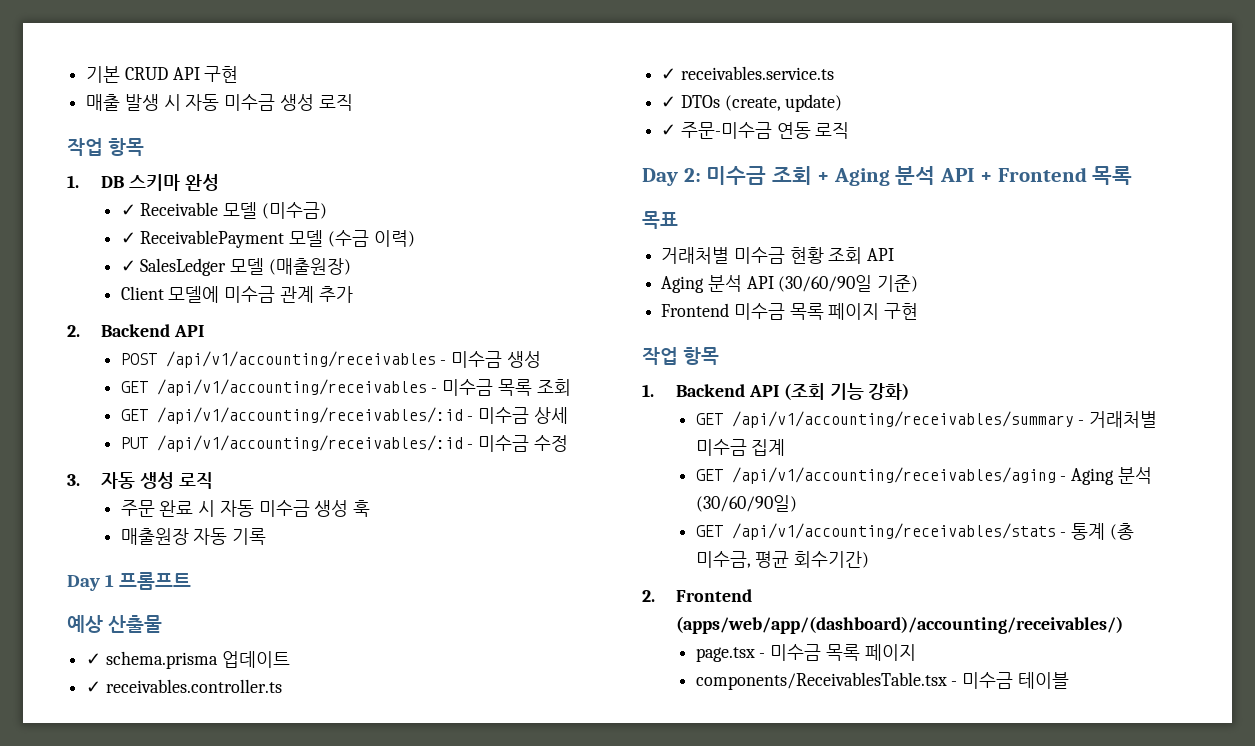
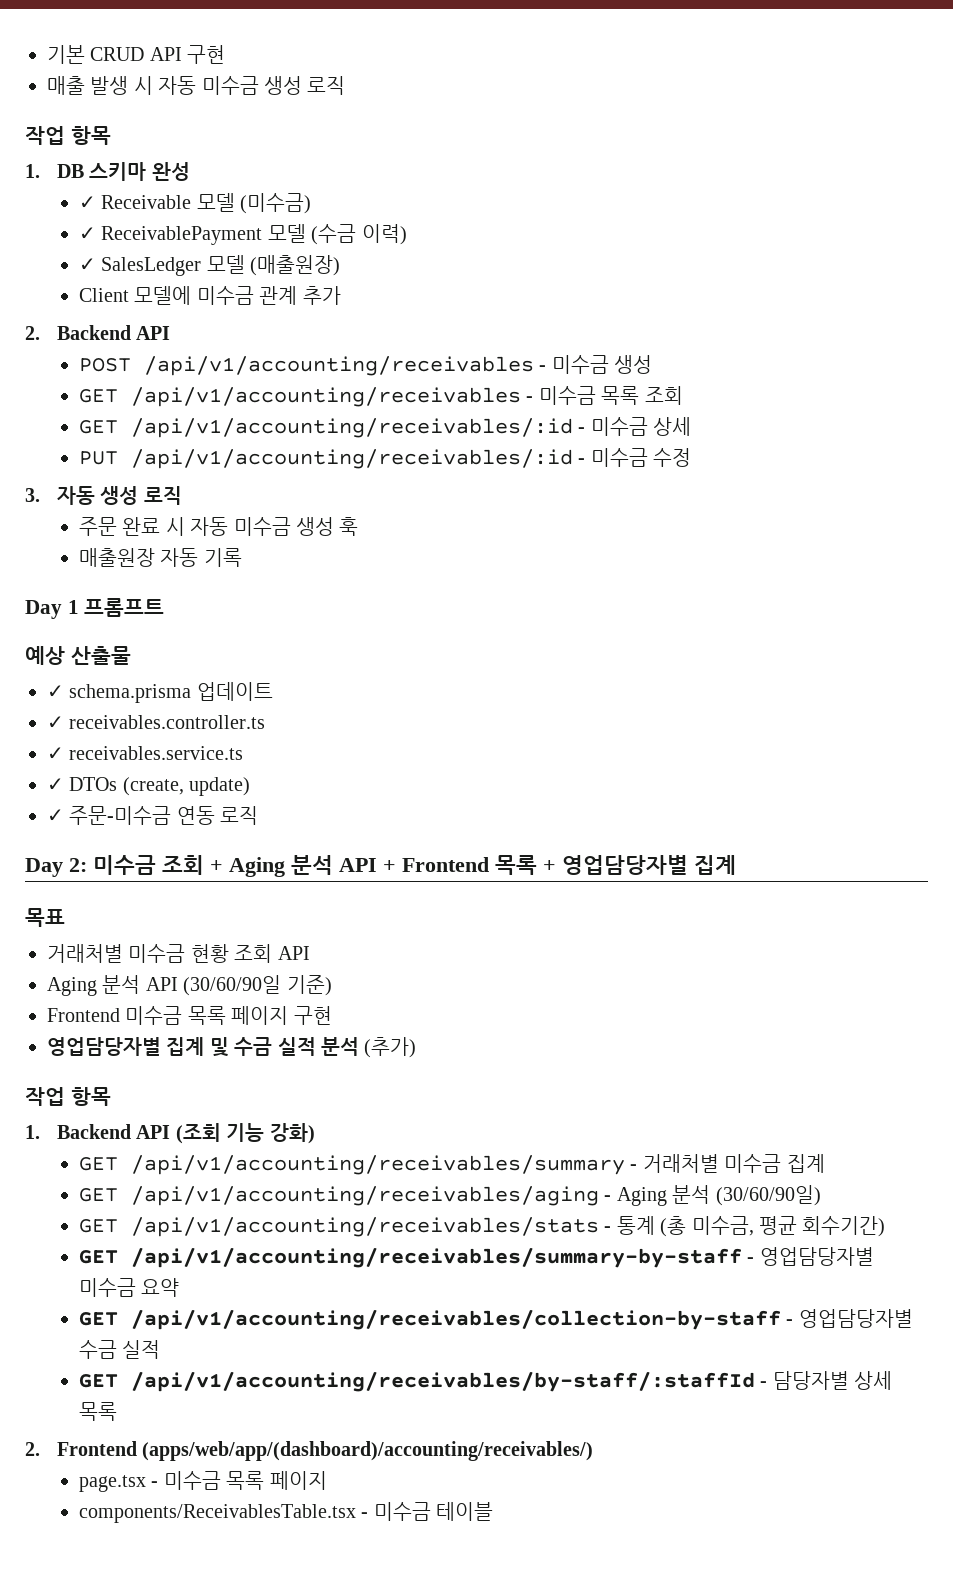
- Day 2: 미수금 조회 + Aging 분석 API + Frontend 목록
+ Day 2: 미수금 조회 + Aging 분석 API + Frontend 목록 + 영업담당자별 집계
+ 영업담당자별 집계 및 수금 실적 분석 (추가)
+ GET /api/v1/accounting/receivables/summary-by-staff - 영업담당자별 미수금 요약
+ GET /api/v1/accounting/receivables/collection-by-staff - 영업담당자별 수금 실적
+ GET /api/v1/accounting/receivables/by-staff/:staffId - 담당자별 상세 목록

========

■ **What the exercise asks**
Return the material verbatim; the images are not to appear in the copy.

■ **Solution to this task**
- Day 2: 미수금 조회 + Aging 분석 API + Frontend 목록
+ Day 2: 미수금 조회 + Aging 분석 API + Frontend 목록 + 영업담당자별 집계
+ 영업담당자별 집계 및 수금 실적 분석 (추가)
+ GET /api/v1/accounting/receivables/summary-by-staff - 영업담당자별 미수금 요약
+ GET /api/v1/accounting/receivables/collection-by-staff - 영업담당자별 수금 실적
+ GET /api/v1/accounting/receivables/by-staff/:staffId - 담당자별 상세 목록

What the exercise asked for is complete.